Parks was charged with a violation of Chapter 6, Section 11 segregation law of the Montgomery City code, even though she technically had not taken up a white-only seat—she had been in a colored section. E.D. Nixon and Clifford Durr bailed Parks out of jail the evening of December 1. Nixon then persuaded her to allow her case to be used to challenge the city's bus segregation policy. That evening, Nixon conferred with Alabama State College professor Jo Ann Robinson about Parks' case. Nixon also consulted African American attorney Fred Gray. Together, they agreed that a long-term legal challenge of bus segregation should be underscored by a one-day boycott of the bus system. Nixon and Robinson went about setting the boycott into motion that evening.

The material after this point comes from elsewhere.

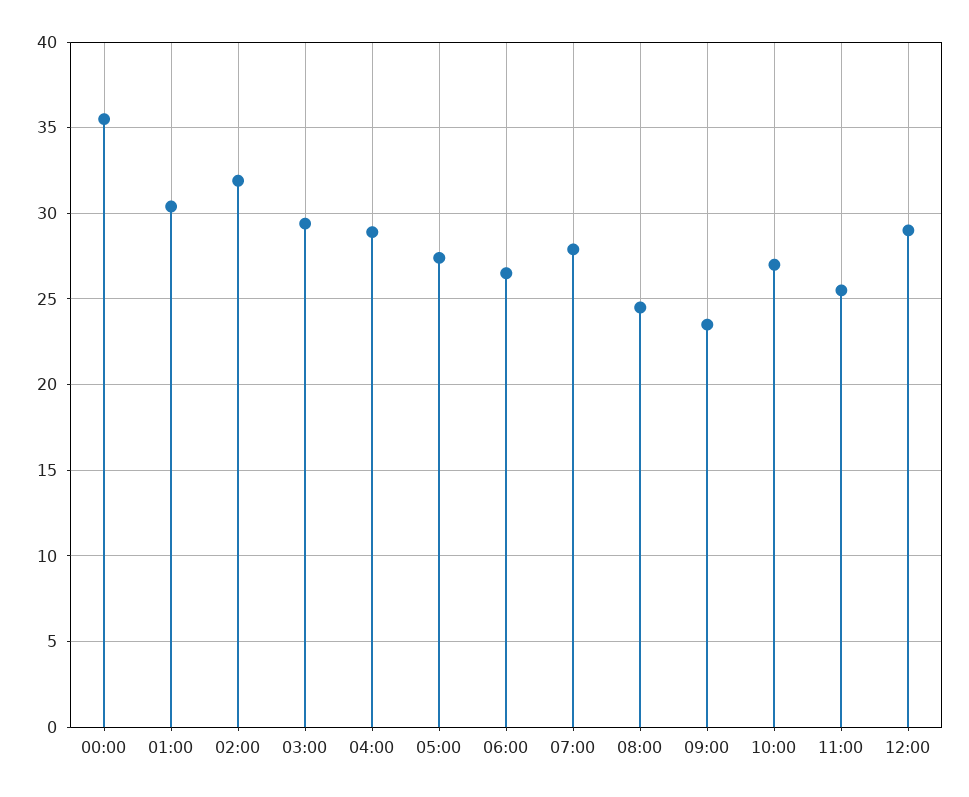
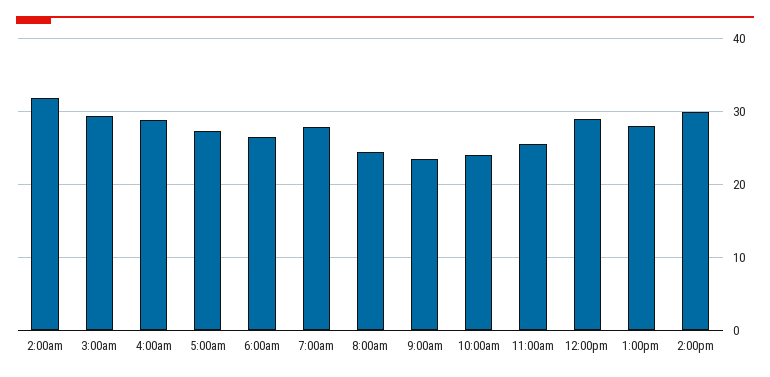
00:00: 35.5 -> none
01:00: 30.5 -> none
10:00: 27 -> 24
1:00pm: none -> 28
2:00pm: none -> 30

Nixon spent the late evening talking and drawing up a list of prominent black leaders from Montgomery for support.
Four days later, Parks was tried on charges of disorderly conduct and violating a local ordinance. The trial lasted 30 minutes. Parks was found guilty and fined $10, plus $4 in court costs.[7] Parks appealed her conviction and formally challenged the legality of racial segregation. In a 1992 interview with National Public Radio's Lynn Neary, Parks recalled:
I did not want to be mistreated, I did not want to be deprived of a seat that I had paid for. It was just time... there was opportunity for me to take a stand to express the way I felt about being treated in that manner. I had not planned to get arrested. I had plenty to do without having to end up in jail. But when I had to face that decision, I didn't hesitate to do so because I felt that we had endured that too long. The more we gave in, the more we complied with that kind of treatment, the more oppressive it became.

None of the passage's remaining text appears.